Senada diungkapkan Head of Marketing Sony Ericsson Mobile Communications Indonesia Djunadi Satrio. Produsen elektronik sudah berlomba-lomba menghasilkan produk yang ramah lingkungan. Dengan konsep GreenHeart (tm), Sony Ericsson memastikan bahwa daur ulang produk telepon seluler miliknya ini ramah lingkungan. Bahkan organisasi yang konsen di bidang lingkungan GreenPeace pada 2008 lalu telah memberikan predikat 'perusahaan elektronik paling ramah lingkungan’ pada Sony Ericsson.
Djunadi mengungkapkan, sebagai perusahaan besar Sony Ericsson sangat sadar lingkungan dan memiliki program untuk mengurangi dampak bisnis terhadap lingkungan melalui inisiatif yang ramah lingkungan. Dilihat dari sudut lingkungan, semua produk-produk Sony Ericsson telah memenuhi standar yang ditetapkan oleh industri.
“Memberikan jaminan-jaminan sebagai langkah global untuk menghindari hal-hal yang tidak diinginkan, menjadi pemimpin dalam performa charger, kini semuanya sudah termasuk dalam paket penjualan produk kami,” ungkapnya.
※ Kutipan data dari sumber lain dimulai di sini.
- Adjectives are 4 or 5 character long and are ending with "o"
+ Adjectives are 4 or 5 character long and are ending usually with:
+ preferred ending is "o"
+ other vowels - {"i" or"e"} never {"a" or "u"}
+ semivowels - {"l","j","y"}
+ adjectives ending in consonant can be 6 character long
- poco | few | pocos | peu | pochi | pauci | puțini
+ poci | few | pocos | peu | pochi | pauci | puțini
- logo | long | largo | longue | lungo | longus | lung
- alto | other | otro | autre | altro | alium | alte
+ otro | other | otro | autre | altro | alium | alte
Berdasarkan pernyataan resmi Greenpeace (31/3) tentang laporannya “Guide to Greener Electronic” terungkap bahwa produk Hawlett Packard (HP), Lenovo, dan Dell beroleh ranking paling rendah dalam hal perusahaan elektronik yang menuju ramah lingkungan secara global. Sebagaimana dilansir dalam www.greempeace.org, lembaga pegiat lingkungan ini memberikan penalti kepada ketiga produsen tersebut untuk segera memperbaiki produknya pada 2009 ini menjadi lebih ramah lingkungan dan tidak beracun.
“Greenpeace meminta perusahaan elektronik untuk bertanggungjawab penuh pada produk-produknya, terutama ketika produknya menjadi limbah agar tidak merusak lingkungan,” ungkap Greenpeace dalam pernyataan resminya.
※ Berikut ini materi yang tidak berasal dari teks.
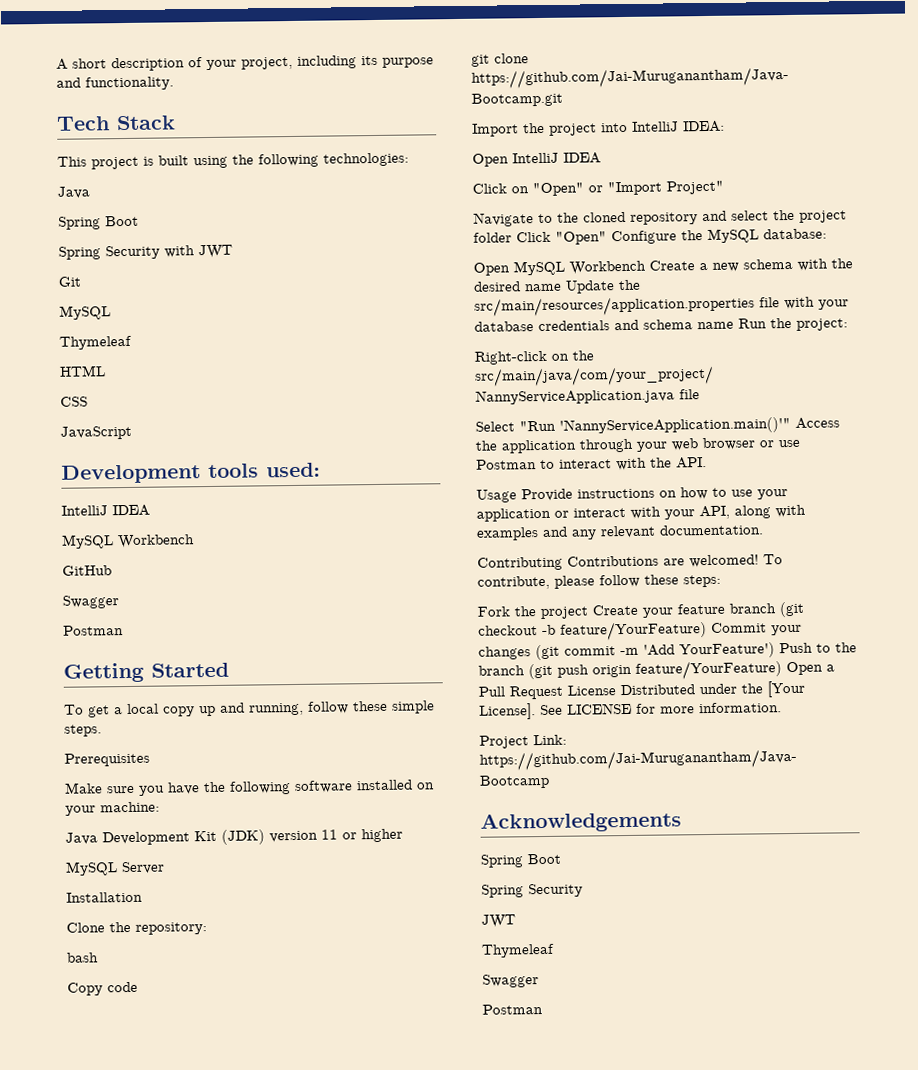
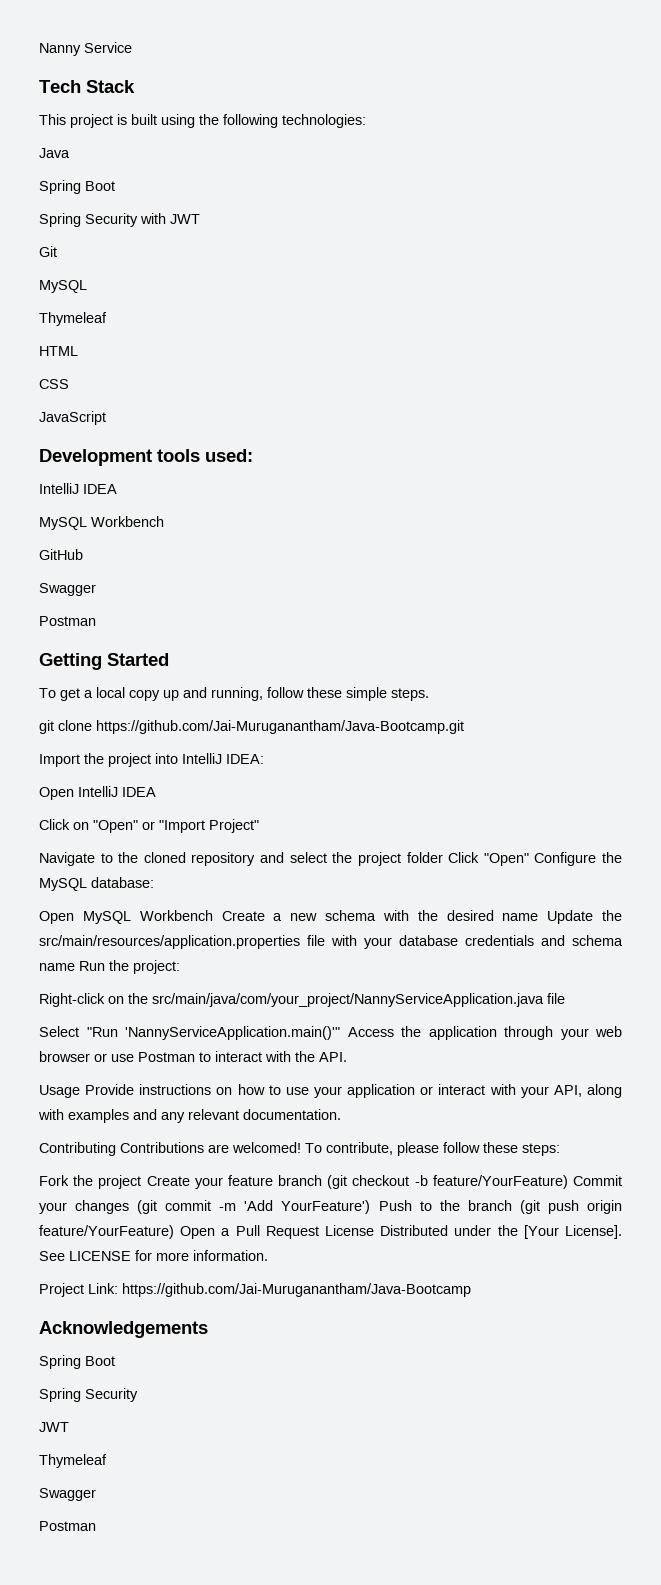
- A short description of your project, including its purpose and functionality.
+ Nanny Service
- Prerequisites
- Make sure you have the following software installed on your machine:
- Java Development Kit (JDK) version 11 or higher
- MySQL Server
- Installation
- Clone the repository:
- bash
- Copy code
Berdasakan perangkingan yang dilakukan Greenpeace dalam “Guide to Greener Electronic” per Maret 2009 Nokia terpilih sebagai produsen elektronik paling ramah lingkungan dengan sekor 7,5. Nokia dianggap sebagai perusahaan yang tetap menjaga targetnya dalam mengurangi emisi CO2. Urutan kedua ditempati Samsung dengan skor 6,9. kemudian ranking ketiga Sony Ericsson (skor 5,7), Philips (skor 5,7), Sony (skor 5,5), LG Electronics (skor 5,5), Toshiba (skor 5,3), Motorola (skor 5,3), Sharp (skor 4,9), Apple (skor 4,7), Acer (skor 4,5), Panasonic (skor 4,3), Dell (skor 3,7), Lenovo (skor 3,1), Microsoft (skor 2,7), HP (skor 2,7), dan terakhir Nintendo dengan skor 0,8.
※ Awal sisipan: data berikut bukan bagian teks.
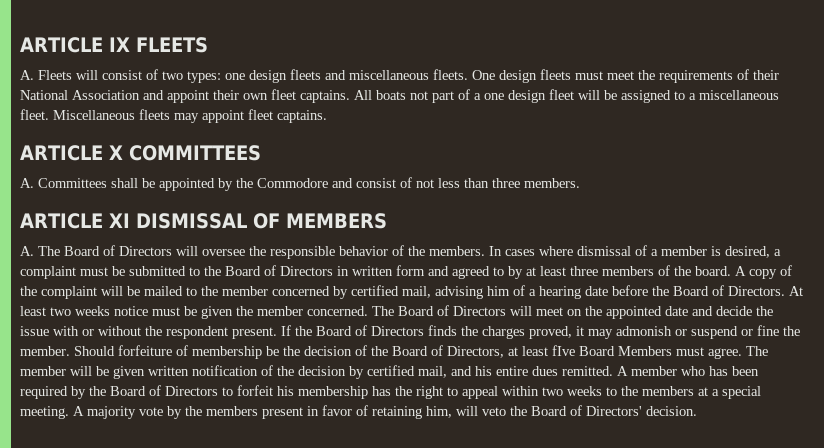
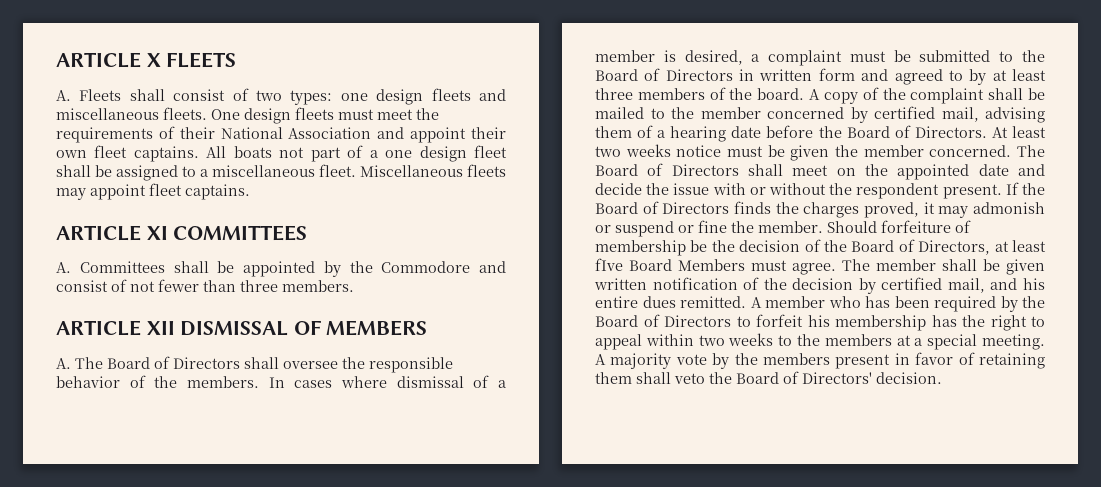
- ARTICLE IX FLEETS
+ ARTICLE X FLEETS
- A. Fleets will consist of two types: one design fleets and miscellaneous fleets.
+ A. Fleets shall consist of two types: one design fleets and miscellaneous fleets.
- All boats not part of a one design fleet will be assigned to a miscellaneous fleet.
+ All boats not part of a one design fleet shall be assigned to a miscellaneous fleet.
- ARTICLE X COMMITTEES
+ ARTICLE XI COMMITTEES
- A. Committees shall be appointed by the Commodore and consist of not less than three members.
+ A. Committees shall be appointed by the Commodore and consist of not fewer than three members.
- ARTICLE XI DISMISSAL OF MEMBERS
+ ARTICLE XII DISMISSAL OF MEMBERS
- A. The Board of Directors will oversee the responsible behavior of the members.
+ A. The Board of Directors shall oversee the responsible behavior of the members.
- A copy of the complaint will be mailed to the member concerned by certified mail, advising him of a hearing date before the Board of Directors.
+ A copy of the complaint shall be mailed to the member concerned by certified mail, advising them of a hearing date before the Board of Directors.
- The Board of Directors will meet on the appointed date and decide the issue with or without the respondent present.
+ The Board of Directors shall meet on the appointed date and decide the issue with or without the respondent present.
- The member will be given written notification of the decision by certified mail, and his entire dues remitted.
+ The member shall be given written notification of the decision by certified mail, and his entire dues remitted.
- A majority vote by the members present in favor of retaining him, will veto the Board of Directors' decision.
+ A majority vote by the members present in favor of retaining them shall veto the Board of Directors' decision.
Greenpeace menghimbau kepada perusahaan produsen komputer untuk lebih mempertimbangkan faktor lingkungan. Sebab ratusan juta personal computer (PC) terjual setiap tahunnya di dunia. dalam kwartal terakhir 2008 saja, berdasarkan catatan Greenpeace tiga perusahaan PC saja, mampu menjual 30 juta komputer di seluruh dunia.
“Dengan angka penjualan yang tinggi di seluruh dunia, penggunaan komponen bahan baku yang beracun bisa merusak lingkungan. Khususnya di wilayah Afrika Barat yang menerima limbah elektronik dalam jumlah besar dari Eropa dan Amerika Serikat yang berkontradiksi dengan regulasi internasional,” tambah Greenpeace. (abdul malik).